··· THE DATA ···

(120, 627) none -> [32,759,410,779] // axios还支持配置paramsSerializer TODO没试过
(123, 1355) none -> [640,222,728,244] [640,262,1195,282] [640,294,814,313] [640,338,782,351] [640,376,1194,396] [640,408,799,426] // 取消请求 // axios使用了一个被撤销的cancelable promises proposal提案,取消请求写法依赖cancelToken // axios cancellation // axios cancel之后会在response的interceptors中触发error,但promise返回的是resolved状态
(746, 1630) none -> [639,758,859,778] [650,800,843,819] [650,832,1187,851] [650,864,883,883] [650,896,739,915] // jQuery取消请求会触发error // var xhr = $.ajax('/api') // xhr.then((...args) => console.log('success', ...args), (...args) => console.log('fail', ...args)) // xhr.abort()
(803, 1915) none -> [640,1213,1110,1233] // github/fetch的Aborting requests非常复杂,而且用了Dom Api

···
··· THE DATA ···

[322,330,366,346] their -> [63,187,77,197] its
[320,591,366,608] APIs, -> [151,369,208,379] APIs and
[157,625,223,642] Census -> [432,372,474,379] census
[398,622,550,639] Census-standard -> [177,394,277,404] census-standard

···

=== YOUR ASSIGNMENT ===
Look through the records above and please copy every line in which the string "Census" occurs.

=== YOUR SOLUTION ===
[157,625,223,642] Census -> [432,372,474,379] census
[398,622,550,639] Census-standard -> [177,394,277,404] census-standard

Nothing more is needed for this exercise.